--- START ---
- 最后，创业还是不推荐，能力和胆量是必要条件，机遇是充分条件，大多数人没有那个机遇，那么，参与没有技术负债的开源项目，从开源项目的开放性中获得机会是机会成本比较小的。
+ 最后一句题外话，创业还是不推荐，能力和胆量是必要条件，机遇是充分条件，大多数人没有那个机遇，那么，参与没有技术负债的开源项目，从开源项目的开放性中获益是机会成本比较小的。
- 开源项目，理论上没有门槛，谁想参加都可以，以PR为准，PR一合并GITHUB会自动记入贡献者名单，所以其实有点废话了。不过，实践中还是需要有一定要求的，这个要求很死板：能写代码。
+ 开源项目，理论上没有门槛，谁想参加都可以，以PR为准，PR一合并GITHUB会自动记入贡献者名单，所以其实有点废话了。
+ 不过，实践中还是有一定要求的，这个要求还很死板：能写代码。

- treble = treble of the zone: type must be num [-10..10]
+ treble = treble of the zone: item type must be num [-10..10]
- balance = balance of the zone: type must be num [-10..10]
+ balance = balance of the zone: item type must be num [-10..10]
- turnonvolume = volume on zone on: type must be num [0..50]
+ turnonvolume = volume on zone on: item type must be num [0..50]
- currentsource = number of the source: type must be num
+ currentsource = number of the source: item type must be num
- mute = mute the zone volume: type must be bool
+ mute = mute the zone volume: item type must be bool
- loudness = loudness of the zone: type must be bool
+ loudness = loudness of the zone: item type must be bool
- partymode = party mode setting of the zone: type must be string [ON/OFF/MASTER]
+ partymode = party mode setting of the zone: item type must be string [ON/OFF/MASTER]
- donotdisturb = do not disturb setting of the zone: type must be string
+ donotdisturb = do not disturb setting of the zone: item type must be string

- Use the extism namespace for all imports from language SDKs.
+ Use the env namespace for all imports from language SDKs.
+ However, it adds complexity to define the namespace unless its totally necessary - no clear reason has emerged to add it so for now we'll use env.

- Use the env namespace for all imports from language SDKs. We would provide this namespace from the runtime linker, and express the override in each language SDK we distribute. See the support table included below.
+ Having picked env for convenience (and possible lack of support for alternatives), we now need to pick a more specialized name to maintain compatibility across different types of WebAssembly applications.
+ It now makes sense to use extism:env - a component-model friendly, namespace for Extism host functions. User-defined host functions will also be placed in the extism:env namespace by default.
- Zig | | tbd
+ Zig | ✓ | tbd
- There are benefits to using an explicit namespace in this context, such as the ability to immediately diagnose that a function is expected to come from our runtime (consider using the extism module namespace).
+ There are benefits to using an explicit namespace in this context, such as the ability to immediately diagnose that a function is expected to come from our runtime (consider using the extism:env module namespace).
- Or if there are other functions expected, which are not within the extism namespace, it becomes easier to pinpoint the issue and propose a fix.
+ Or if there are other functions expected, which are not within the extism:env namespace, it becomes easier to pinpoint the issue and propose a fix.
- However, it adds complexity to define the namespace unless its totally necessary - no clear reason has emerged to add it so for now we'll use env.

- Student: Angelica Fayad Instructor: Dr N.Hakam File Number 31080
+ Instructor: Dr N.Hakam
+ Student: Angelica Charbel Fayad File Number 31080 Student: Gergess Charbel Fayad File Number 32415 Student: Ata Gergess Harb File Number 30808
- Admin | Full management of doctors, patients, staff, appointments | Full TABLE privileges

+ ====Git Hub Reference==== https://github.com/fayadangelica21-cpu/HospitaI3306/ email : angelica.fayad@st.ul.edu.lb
--- END ---
## Exercise:
Only the lines from the start of the listing through the line with "zone: item type must be bool" should be repeated, each exactly as it stands.

## Solution:
- 最后，创业还是不推荐，能力和胆量是必要条件，机遇是充分条件，大多数人没有那个机遇，那么，参与没有技术负债的开源项目，从开源项目的开放性中获得机会是机会成本比较小的。
+ 最后一句题外话，创业还是不推荐，能力和胆量是必要条件，机遇是充分条件，大多数人没有那个机遇，那么，参与没有技术负债的开源项目，从开源项目的开放性中获益是机会成本比较小的。
- 开源项目，理论上没有门槛，谁想参加都可以，以PR为准，PR一合并GITHUB会自动记入贡献者名单，所以其实有点废话了。不过，实践中还是需要有一定要求的，这个要求很死板：能写代码。
+ 开源项目，理论上没有门槛，谁想参加都可以，以PR为准，PR一合并GITHUB会自动记入贡献者名单，所以其实有点废话了。
+ 不过，实践中还是有一定要求的，这个要求还很死板：能写代码。

- treble = treble of the zone: type must be num [-10..10]
+ treble = treble of the zone: item type must be num [-10..10]
- balance = balance of the zone: type must be num [-10..10]
+ balance = balance of the zone: item type must be num [-10..10]
- turnonvolume = volume on zone on: type must be num [0..50]
+ turnonvolume = volume on zone on: item type must be num [0..50]
- currentsource = number of the source: type must be num
+ currentsource = number of the source: item type must be num
- mute = mute the zone volume: type must be bool
+ mute = mute the zone volume: item type must be bool
- loudness = loudness of the zone: type must be bool
+ loudness = loudness of the zone: item type must be bool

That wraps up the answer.